To get an overview about the structure of the xml document I used a texteditor.

# 1. 10 countries with the lowest infant mortality rates

In [389]:
country_infant_mort = pd.DataFrame(columns=["country", "infant_mortality"])

for country in document_root.getiterator("country"):
    # ignore countrys without a infant_mortality tag
    if country.find("infant_mortality") is None:
        continue
    
    name = country.find("name").text
    mort_rate = country.find("infant_mortality").text
    
    country_infant_mort = country_infant_mort.append(
        {
            "country": name, 
            "infant_mortality": mort_rate
        }, ignore_index=True)
    
country_infant_mort.sort_values("infant_mortality", ascending=True)[0:10]
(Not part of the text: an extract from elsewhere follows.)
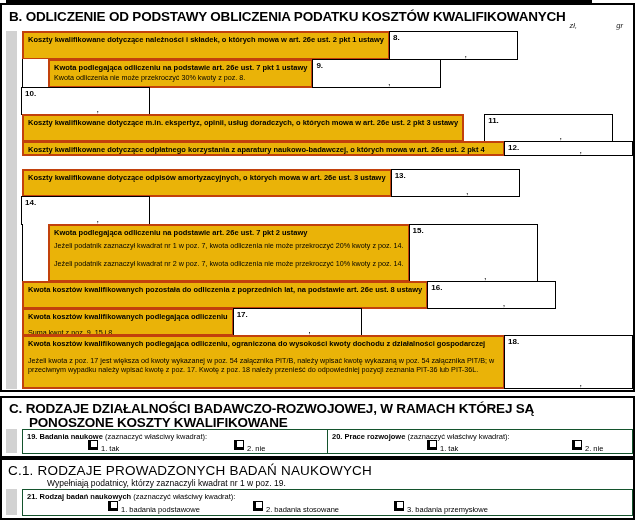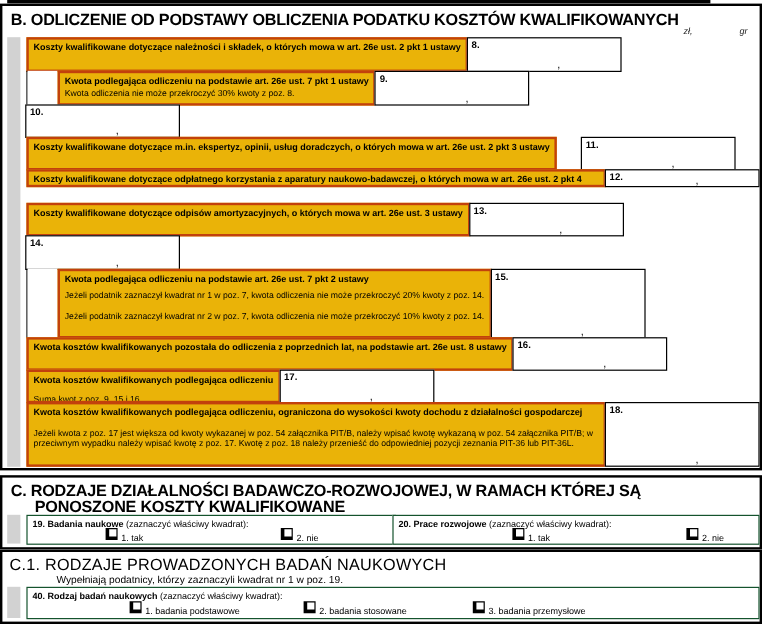"Suma kwot z poz. 9," div.d { text: 16 -> 8 }
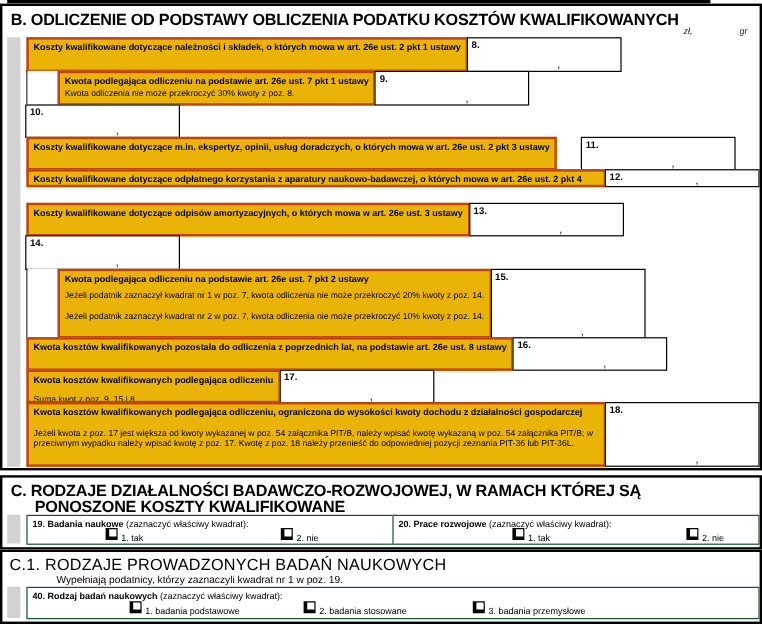"40. Rodzaj badań naukowych" span.fh-b { text: 40 -> 21 }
Unnamed: 0,country,infant_mortality
36,Monaco,1.81
28,Romania,10.16
142,Fiji,10.2
63,Brunei,10.48
124,Grenada,10.5
221,Mauritius,10.59
116,Panama,10.7
227,Seychelles,10.77
94,United Arab Emirates,10.92
105,Barbados,10.93


# 2. 10 cities with the largest population

In [390]:
# assumption is to select to most recent data of population years 
# so I take the latest measurement as metric

# dataframe for the population measurement with year and country 
df_city_pop = pd.DataFrame(columns=["city", "year", "population"])

# iterate over xml - tree and extract
# city, year and population
for country in document_root.getiterator("country"):
    for city in country.iter("city"):
        city_name = city.find("name").text
        
        if city.findall("population") is None:
            continue;
        
        for pop in city.findall("population"):
            year = pop.attrib["year"]
            population = pop.text
            
            df_city_pop = df_city_pop.append(
            {
                "city": city_name,
                "year": year,
                "population": population
            }, ignore_index=True)
            
# check the data
df_city_pop.head()

Unnamed: 0,city,year,population
0,Tirana,1987,192000
1,Tirana,1990,244153
2,Tirana,2011,418495
3,Shkodër,1987,62000
4,Shkodër,2011,77075


In [391]:
# copy dataframe to save it for changes
df_city_pop_c = df_city_pop.copy()

# dataframe for the latest population measurement with year and city 
df_latest_city_pop = pd.DataFrame(columns=["city", "year", "population"])

# change population column to numeric
df_city_pop_c["population"] = pd.to_numeric(df_city_pop_c["population"])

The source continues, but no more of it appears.